I hope the models don't have to much iconography on them that relate them to specific chapter or god.


----------



## PlagueMarineXenon

Words_of_Truth said:


> I hope the models don't have to much iconography on them that relate them to specific chapter or god.


Given that it's the starter set, I doubt they will. They'll probably be generic CSM with chaos undivided.


----------



## Words_of_Truth

I might use the introduction of this set to finally get a simple bog standard army painted, no frills, no forgeworld, little in the way of conversions, just a simple looking army. I have so many ideas and such I make tons of armies and never finish them, maybe if I keep it simple I'll finally have a finished one.


----------



## serberk

not to ruin the day of anyone but here in italy i've heard rumors of the star set divided, one box with only chaos and one with only DA, and while i hope as you all assume that the box is only one, the number of models seem to make that rumor more possible, way more models than everyone expected for a single box.


----------



## humakt

serberk said:


> not to ruin the day of anyone but here in italy i've heard rumors of the star set divided, one box with only chaos and one with only DA, and while i hope as you all assume that the box is only one, the number of models seem to make that rumor more possible, way more models than everyone expected for a single box.


If this is true, it would be fine with me. My son wants the DA minitures and I dont really want any more CSM. But I have doubts GW would go this way. They have always gone for a playable game in a box, so 2 armies, starter rules and recently full mini rule book.
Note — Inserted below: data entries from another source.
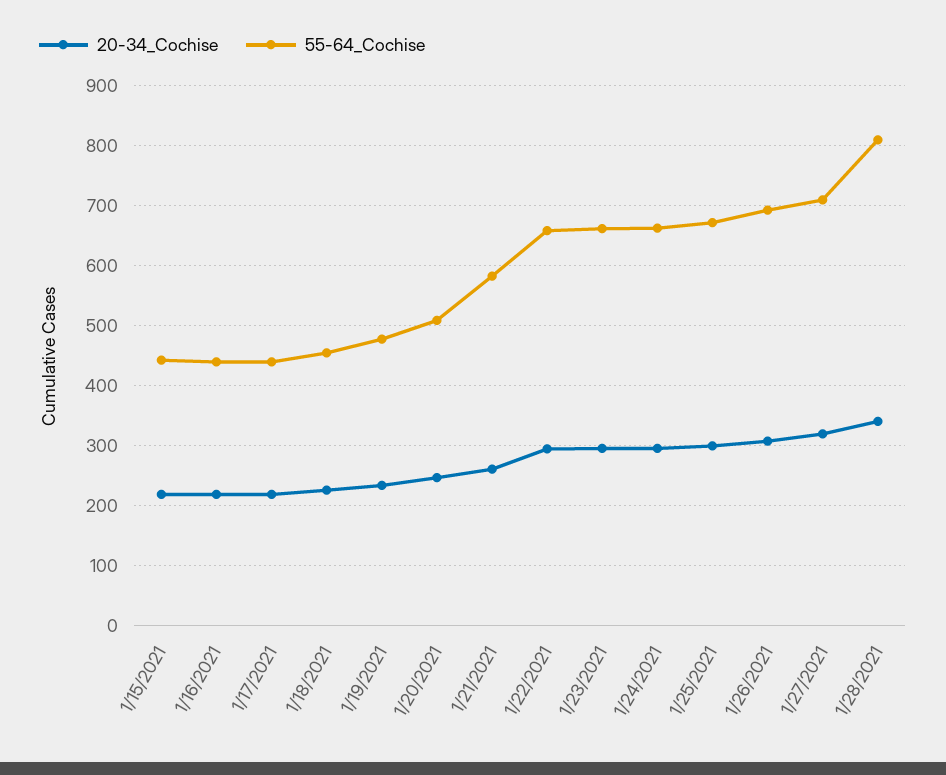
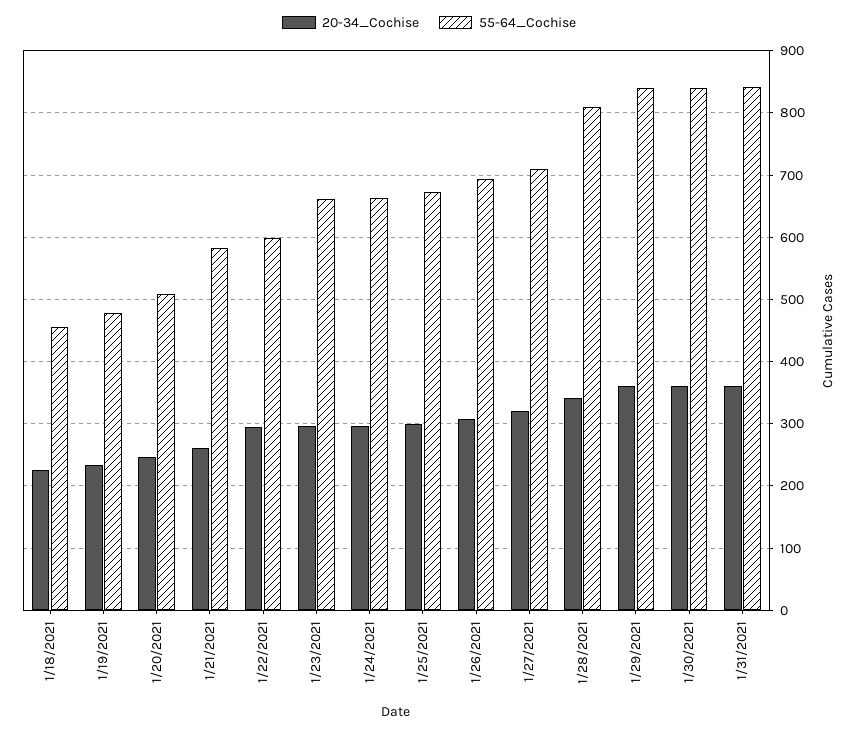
20-34_Cochise, 1/15/2021: 220 -> none
55-64_Cochise, 1/15/2021: 440 -> none
20-34_Cochise, 1/16/2021: 220 -> none
55-64_Cochise, 1/16/2021: 440 -> none
20-34_Cochise, 1/17/2021: 220 -> none
55-64_Cochise, 1/17/2021: 440 -> none
55-64_Cochise, 1/22/2021: 660 -> 600
20-34_Cochise, 1/29/2021: none -> 360
55-64_Cochise, 1/29/2021: none -> 840
20-34_Cochise, 1/30/2021: none -> 360
55-64_Cochise, 1/30/2021: none -> 840
20-34_Cochise, 1/31/2021: none -> 360
55-64_Cochise, 1/31/2021: none -> 840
Plus those annoying slightly out of shape rulers.


----------



## bitsandkits

serberk said:


> not to ruin the day of anyone but here in italy i've heard rumors of the star set divided, one box with only chaos and one with only DA, and while i hope as you all assume that the box is only one, the number of models seem to make that rumor more possible, way more models than everyone expected for a single box.
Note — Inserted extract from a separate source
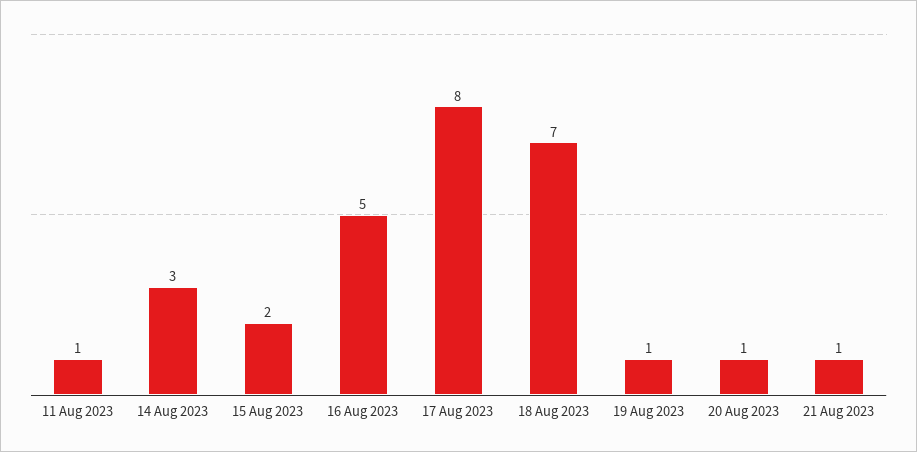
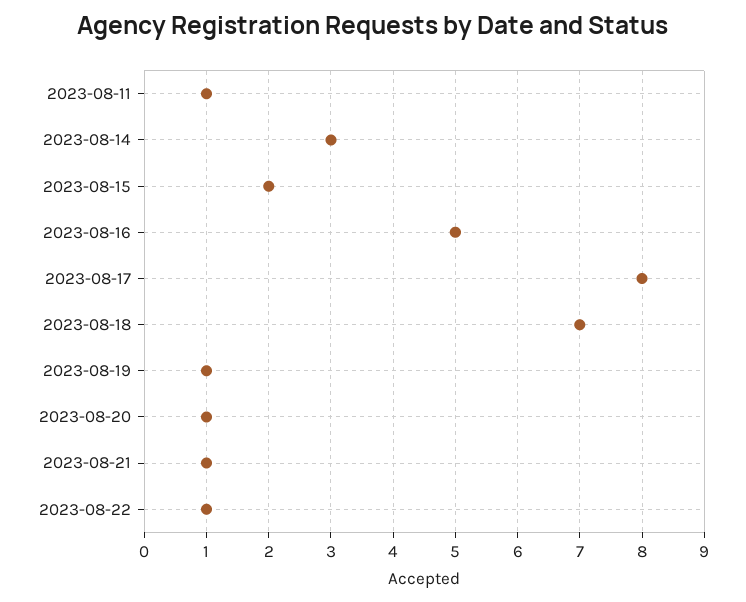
2023-08-22: none -> 1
what you have heard is wrong



humakt said:


> Plus those annoying slightly out of shape rulers.


those are rulers? i thought they were for whipping and poking your opponent if you win


----------



## SilverTabby

No, they're for smacking customers who refuse to take their elbows off the gaming tables... :wink:


----------



## Bindi Baji

bitsandkits said:


> what you have heard is wrong


what he said, with an exclamation mark on the end


----------



## Karyudo-DS

serberk said:


> not to ruin the day of anyone but here in italy i've heard rumors of the star set divided, one box with only chaos and one with only DA...


Those are referred to as Battleforces. If they did that with a starter there would be literally no point to it existing. It wouldn't start you playing the game because you would need to go out and buy an opponent army which right now you can do by buying the rulebook and buy any battleforce off the shelf.




serberk said:


> the number of models seem to make that rumor more possible, way more models than everyone expected for a single box.


Um...isn't there literally ONE more model rumored than AoBR in the box? Not sure that qualifies as "way" more anything.

GW likes money, but this just seems unlikely. If you make it harder for completely new people to find out about and play the game you've failed and that's all this would do. For people like us that setup would be great but we already know about the game and aren't the target audience at all, the set simply isn't made for us really.


----------



## Voss

serberk said:


> not to ruin the day of anyone but here in italy i've heard rumors of the star set divided, one box with only chaos and one with only DA, and while i hope as you all assume that the box is only one, the number of models seem to make that rumor more possible, way more models than everyone expected for a single box.


That rather defeats the point of a starter set. And the model count isn't all that high, when you get right down to it (47... even if you 'count' the terminators and bikes as double, and the dread as 5 models, the equivalent of sprues for 60 models isn't excessive for a starter set).


----------



## Orochi

bitsandkits said:


> those are rulers? i thought they were for whipping and poking your opponent if you win


Well that's what I've always done with them.


----------



## Karyudo-DS

Hmm, didn't really notice it before but the translation about the plasma guns is wrong. One looks like a plasma cannon. No 2 marines have the same weapon from the look of it and the plasma cannon stats are sitting right about the plasma gun stats.


----------



## Sephyr

I know few people will actually use the forces in the starter to play games against each other, but...wow, this is almost ridiculously unbalanced. You could likely remove either the DA captain or tac squad and the rest would still crush the chaos force handily.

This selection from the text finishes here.